701.60C61/34: Telegram

The Ambassador in the Soviet Union (Standley) to the Secretary of State

640. The Polish Chargé d’Affaires30 informed the Embassy several days ago that since July 15 practically all the delegates of the Polish Embassy who were handling relief matters in the Soviet Union together with their clerical staff have been arrested by the Soviet authorities. The Polish Embassy has already been informed of the arrest of its delegates at Ashkhabad, Samarkand, Chelyabinsk, Khimkent, Petropavlovsk and Pavlodar. Furthermore relief stores, archives and seals have been seized.

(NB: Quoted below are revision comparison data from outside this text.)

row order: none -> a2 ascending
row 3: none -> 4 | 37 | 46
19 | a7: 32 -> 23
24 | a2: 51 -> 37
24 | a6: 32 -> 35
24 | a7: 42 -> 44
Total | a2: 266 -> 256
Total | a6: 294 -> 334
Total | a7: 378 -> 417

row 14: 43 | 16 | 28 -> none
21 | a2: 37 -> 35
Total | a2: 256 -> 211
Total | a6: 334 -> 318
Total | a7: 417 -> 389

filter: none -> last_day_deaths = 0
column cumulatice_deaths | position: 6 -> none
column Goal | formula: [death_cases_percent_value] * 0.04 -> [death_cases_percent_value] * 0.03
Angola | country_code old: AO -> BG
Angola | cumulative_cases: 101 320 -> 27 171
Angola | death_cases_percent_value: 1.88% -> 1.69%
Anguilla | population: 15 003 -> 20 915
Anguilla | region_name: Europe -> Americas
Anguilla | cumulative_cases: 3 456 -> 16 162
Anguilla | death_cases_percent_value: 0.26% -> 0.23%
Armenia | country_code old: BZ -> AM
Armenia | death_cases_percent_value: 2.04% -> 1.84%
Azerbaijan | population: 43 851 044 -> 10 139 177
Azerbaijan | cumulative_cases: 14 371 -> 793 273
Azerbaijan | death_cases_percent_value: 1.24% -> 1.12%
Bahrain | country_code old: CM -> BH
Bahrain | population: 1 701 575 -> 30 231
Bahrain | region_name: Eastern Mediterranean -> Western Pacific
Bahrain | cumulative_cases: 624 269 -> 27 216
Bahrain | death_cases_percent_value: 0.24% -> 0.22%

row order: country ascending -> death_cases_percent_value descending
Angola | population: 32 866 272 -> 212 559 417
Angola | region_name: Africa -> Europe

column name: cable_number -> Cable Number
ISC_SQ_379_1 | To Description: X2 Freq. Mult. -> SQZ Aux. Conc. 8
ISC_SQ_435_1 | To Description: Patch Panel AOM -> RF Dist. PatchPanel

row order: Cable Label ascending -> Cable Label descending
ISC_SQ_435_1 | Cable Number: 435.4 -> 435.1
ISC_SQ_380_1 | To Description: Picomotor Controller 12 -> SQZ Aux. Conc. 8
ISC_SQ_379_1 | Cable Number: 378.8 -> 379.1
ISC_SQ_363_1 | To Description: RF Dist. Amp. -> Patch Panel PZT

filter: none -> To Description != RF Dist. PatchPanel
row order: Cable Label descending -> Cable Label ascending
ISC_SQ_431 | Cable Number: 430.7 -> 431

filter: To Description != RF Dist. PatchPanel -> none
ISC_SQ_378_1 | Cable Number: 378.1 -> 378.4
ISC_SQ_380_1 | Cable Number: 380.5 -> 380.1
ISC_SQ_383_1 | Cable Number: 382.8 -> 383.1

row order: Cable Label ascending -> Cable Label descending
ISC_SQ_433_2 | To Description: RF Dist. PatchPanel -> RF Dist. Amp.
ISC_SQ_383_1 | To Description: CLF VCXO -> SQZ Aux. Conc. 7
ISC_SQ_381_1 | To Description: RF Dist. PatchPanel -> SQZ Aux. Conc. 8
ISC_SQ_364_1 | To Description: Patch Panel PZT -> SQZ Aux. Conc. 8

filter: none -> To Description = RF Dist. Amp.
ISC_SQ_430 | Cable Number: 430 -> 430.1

In answer to the Chargé’s protests on July 20 [19], Vyshinski stated that the arrested delegates in place of fulfilling their duties as [Page 164] defined in the special Polish-Soviet relief agreement31 had been engaged in hostile action vis-à-vis the Soviet Union and had been carrying on intelligence work. For this reason the People’s Commissariat could not permit the delegates to carry on their work in the future and “appropriate instructions have been received by the local organs”.

The Chargé stated that he categorically denied the accusations in question and demanded that the delegates be released not only because of their diplomatic immunity, which the Soviet Government does not admit that they enjoy, but also on the grounds that the measures taken by the Soviet authorities render impossible the indispensable relief work they are carrying on.

The Chargé has subsequently informed me that the six arrested delegates had been released on condition that they leave the Soviet Union immediately but that their clerical personnel was still under detention.

Standley
  1. Henryk Sokolnicki.
  2. See the text, “Rules Governing the Scope of Activities of Delegates of the Embassy of the Republic of Poland,” December 23, 1941, in Republic of Poland, Polish-Soviet Relations, 1918–1943, Official Documents, p. 180. For other official Polish documents and comments on this subject, see ibid., pp. 46–55 and pp. 182–205.